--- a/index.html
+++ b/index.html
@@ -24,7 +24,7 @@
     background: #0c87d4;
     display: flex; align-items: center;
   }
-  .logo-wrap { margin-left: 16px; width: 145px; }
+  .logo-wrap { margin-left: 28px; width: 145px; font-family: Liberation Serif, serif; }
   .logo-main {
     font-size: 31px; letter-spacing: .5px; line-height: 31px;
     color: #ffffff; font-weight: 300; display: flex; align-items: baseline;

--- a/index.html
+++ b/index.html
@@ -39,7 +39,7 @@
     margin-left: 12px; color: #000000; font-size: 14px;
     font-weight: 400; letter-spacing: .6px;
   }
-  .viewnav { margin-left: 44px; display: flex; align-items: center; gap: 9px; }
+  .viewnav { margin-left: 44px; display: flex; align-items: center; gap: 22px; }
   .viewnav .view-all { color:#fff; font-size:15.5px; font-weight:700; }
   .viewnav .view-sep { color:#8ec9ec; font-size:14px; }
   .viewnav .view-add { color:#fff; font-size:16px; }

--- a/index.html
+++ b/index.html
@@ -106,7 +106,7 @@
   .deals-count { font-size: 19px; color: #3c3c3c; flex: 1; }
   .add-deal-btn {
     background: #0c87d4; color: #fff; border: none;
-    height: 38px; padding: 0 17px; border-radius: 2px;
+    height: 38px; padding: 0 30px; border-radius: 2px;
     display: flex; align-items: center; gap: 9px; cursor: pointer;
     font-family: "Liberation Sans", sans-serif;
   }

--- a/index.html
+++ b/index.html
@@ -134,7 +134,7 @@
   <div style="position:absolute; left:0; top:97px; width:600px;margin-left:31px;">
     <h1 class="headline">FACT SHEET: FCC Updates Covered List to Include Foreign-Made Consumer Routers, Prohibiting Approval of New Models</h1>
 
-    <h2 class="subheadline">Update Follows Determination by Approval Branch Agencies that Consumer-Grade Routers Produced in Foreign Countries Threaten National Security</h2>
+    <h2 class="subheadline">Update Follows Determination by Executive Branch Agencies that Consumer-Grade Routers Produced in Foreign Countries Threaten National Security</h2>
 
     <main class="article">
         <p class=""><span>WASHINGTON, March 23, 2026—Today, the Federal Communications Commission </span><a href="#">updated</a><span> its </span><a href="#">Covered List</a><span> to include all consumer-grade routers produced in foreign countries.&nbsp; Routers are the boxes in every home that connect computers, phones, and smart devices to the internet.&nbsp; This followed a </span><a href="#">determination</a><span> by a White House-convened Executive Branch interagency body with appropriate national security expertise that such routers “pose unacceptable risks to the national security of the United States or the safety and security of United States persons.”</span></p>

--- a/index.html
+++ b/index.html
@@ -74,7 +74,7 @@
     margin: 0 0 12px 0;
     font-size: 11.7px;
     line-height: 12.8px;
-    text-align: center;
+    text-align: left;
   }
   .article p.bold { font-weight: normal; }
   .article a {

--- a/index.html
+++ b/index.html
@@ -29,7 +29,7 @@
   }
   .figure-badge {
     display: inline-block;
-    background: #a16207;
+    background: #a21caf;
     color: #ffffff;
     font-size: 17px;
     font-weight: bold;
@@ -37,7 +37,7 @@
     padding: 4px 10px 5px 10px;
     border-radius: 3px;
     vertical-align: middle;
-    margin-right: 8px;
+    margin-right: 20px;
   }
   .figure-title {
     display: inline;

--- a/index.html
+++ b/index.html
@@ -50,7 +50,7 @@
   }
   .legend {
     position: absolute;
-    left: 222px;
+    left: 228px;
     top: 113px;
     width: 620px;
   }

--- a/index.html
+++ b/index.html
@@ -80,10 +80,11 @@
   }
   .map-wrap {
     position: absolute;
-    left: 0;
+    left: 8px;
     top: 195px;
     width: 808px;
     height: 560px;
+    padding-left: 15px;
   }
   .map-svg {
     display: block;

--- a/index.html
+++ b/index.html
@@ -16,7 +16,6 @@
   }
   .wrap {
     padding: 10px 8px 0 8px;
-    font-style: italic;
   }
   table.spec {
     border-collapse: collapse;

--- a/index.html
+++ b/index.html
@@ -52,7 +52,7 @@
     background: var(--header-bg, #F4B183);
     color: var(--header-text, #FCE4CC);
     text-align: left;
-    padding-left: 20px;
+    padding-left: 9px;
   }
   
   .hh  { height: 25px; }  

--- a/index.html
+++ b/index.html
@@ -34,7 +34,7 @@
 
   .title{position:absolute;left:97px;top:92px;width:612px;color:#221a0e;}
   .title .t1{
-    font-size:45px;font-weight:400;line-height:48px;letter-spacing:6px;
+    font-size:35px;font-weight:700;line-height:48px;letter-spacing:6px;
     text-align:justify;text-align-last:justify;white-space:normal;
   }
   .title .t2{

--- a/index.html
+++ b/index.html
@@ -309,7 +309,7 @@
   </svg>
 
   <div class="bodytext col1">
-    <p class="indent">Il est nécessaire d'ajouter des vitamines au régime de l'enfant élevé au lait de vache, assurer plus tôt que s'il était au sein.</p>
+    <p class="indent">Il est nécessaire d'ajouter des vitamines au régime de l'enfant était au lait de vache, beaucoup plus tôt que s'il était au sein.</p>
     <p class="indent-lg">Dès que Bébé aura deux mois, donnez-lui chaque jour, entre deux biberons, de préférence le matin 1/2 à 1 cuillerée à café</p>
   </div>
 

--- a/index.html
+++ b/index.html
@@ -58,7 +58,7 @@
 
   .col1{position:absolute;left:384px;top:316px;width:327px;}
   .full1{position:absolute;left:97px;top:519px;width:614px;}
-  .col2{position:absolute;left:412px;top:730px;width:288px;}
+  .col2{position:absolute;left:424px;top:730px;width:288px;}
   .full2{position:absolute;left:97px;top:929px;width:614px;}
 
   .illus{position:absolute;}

◆ WHAT THE EXERCISE ASKS
A verbatim copy of every entry is required.

◆ WRITTEN SOLUTION
--- a/index.html
+++ b/index.html
@@ -24,7 +24,7 @@
     background: #0c87d4;
     display: flex; align-items: center;
   }
-  .logo-wrap { margin-left: 16px; width: 145px; }
+  .logo-wrap { margin-left: 28px; width: 145px; font-family: Liberation Serif, serif; }
   .logo-main {
     font-size: 31px; letter-spacing: .5px; line-height: 31px;
     color: #ffffff; font-weight: 300; display: flex; align-items: baseline;

--- a/index.html
+++ b/index.html
@@ -39,7 +39,7 @@
     margin-left: 12px; color: #000000; font-size: 14px;
     font-weight: 400; letter-spacing: .6px;
   }
-  .viewnav { margin-left: 44px; display: flex; align-items: center; gap: 9px; }
+  .viewnav { margin-left: 44px; display: flex; align-items: center; gap: 22px; }
   .viewnav .view-all { color:#fff; font-size:15.5px; font-weight:700; }
   .viewnav .view-sep { color:#8ec9ec; font-size:14px; }
   .viewnav .view-add { color:#fff; font-size:16px; }

--- a/index.html
+++ b/index.html
@@ -106,7 +106,7 @@
   .deals-count { font-size: 19px; color: #3c3c3c; flex: 1; }
   .add-deal-btn {
     background: #0c87d4; color: #fff; border: none;
-    height: 38px; padding: 0 17px; border-radius: 2px;
+    height: 38px; padding: 0 30px; border-radius: 2px;
     display: flex; align-items: center; gap: 9px; cursor: pointer;
     font-family: "Liberation Sans", sans-serif;
   }

--- a/index.html
+++ b/index.html
@@ -134,7 +134,7 @@
   <div style="position:absolute; left:0; top:97px; width:600px;margin-left:31px;">
     <h1 class="headline">FACT SHEET: FCC Updates Covered List to Include Foreign-Made Consumer Routers, Prohibiting Approval of New Models</h1>
 
-    <h2 class="subheadline">Update Follows Determination by Approval Branch Agencies that Consumer-Grade Routers Produced in Foreign Countries Threaten National Security</h2>
+    <h2 class="subheadline">Update Follows Determination by Executive Branch Agencies that Consumer-Grade Routers Produced in Foreign Countries Threaten National Security</h2>
 
     <main class="article">
         <p class=""><span>WASHINGTON, March 23, 2026—Today, the Federal Communications Commission </span><a href="#">updated</a><span> its </span><a href="#">Covered List</a><span> to include all consumer-grade routers produced in foreign countries.&nbsp; Routers are the boxes in every home that connect computers, phones, and smart devices to the internet.&nbsp; This followed a </span><a href="#">determination</a><span> by a White House-convened Executive Branch interagency body with appropriate national security expertise that such routers “pose unacceptable risks to the national security of the United States or the safety and security of United States persons.”</span></p>

--- a/index.html
+++ b/index.html
@@ -74,7 +74,7 @@
     margin: 0 0 12px 0;
     font-size: 11.7px;
     line-height: 12.8px;
-    text-align: center;
+    text-align: left;
   }
   .article p.bold { font-weight: normal; }
   .article a {

--- a/index.html
+++ b/index.html
@@ -29,7 +29,7 @@
   }
   .figure-badge {
     display: inline-block;
-    background: #a16207;
+    background: #a21caf;
     color: #ffffff;
     font-size: 17px;
     font-weight: bold;
@@ -37,7 +37,7 @@
     padding: 4px 10px 5px 10px;
     border-radius: 3px;
     vertical-align: middle;
-    margin-right: 8px;
+    margin-right: 20px;
   }
   .figure-title {
     display: inline;

--- a/index.html
+++ b/index.html
@@ -50,7 +50,7 @@
   }
   .legend {
     position: absolute;
-    left: 222px;
+    left: 228px;
     top: 113px;
     width: 620px;
   }

--- a/index.html
+++ b/index.html
@@ -80,10 +80,11 @@
   }
   .map-wrap {
     position: absolute;
-    left: 0;
+    left: 8px;
     top: 195px;
     width: 808px;
     height: 560px;
+    padding-left: 15px;
   }
   .map-svg {
     display: block;

--- a/index.html
+++ b/index.html
@@ -16,7 +16,6 @@
   }
   .wrap {
     padding: 10px 8px 0 8px;
-    font-style: italic;
   }
   table.spec {
     border-collapse: collapse;

--- a/index.html
+++ b/index.html
@@ -52,7 +52,7 @@
     background: var(--header-bg, #F4B183);
     color: var(--header-text, #FCE4CC);
     text-align: left;
-    padding-left: 20px;
+    padding-left: 9px;
   }
   
   .hh  { height: 25px; }  

--- a/index.html
+++ b/index.html
@@ -34,7 +34,7 @@
 
   .title{position:absolute;left:97px;top:92px;width:612px;color:#221a0e;}
   .title .t1{
-    font-size:45px;font-weight:400;line-height:48px;letter-spacing:6px;
+    font-size:35px;font-weight:700;line-height:48px;letter-spacing:6px;
     text-align:justify;text-align-last:justify;white-space:normal;
   }
   .title .t2{

--- a/index.html
+++ b/index.html
@@ -309,7 +309,7 @@
   </svg>
 
   <div class="bodytext col1">
-    <p class="indent">Il est nécessaire d'ajouter des vitamines au régime de l'enfant élevé au lait de vache, assurer plus tôt que s'il était au sein.</p>
+    <p class="indent">Il est nécessaire d'ajouter des vitamines au régime de l'enfant était au lait de vache, beaucoup plus tôt que s'il était au sein.</p>
     <p class="indent-lg">Dès que Bébé aura deux mois, donnez-lui chaque jour, entre deux biberons, de préférence le matin 1/2 à 1 cuillerée à café</p>
   </div>
 

--- a/index.html
+++ b/index.html
@@ -58,7 +58,7 @@
 
   .col1{position:absolute;left:384px;top:316px;width:327px;}
   .full1{position:absolute;left:97px;top:519px;width:614px;}
-  .col2{position:absolute;left:412px;top:730px;width:288px;}
+  .col2{position:absolute;left:424px;top:730px;width:288px;}
   .full2{position:absolute;left:97px;top:929px;width:614px;}
 
   .illus{position:absolute;}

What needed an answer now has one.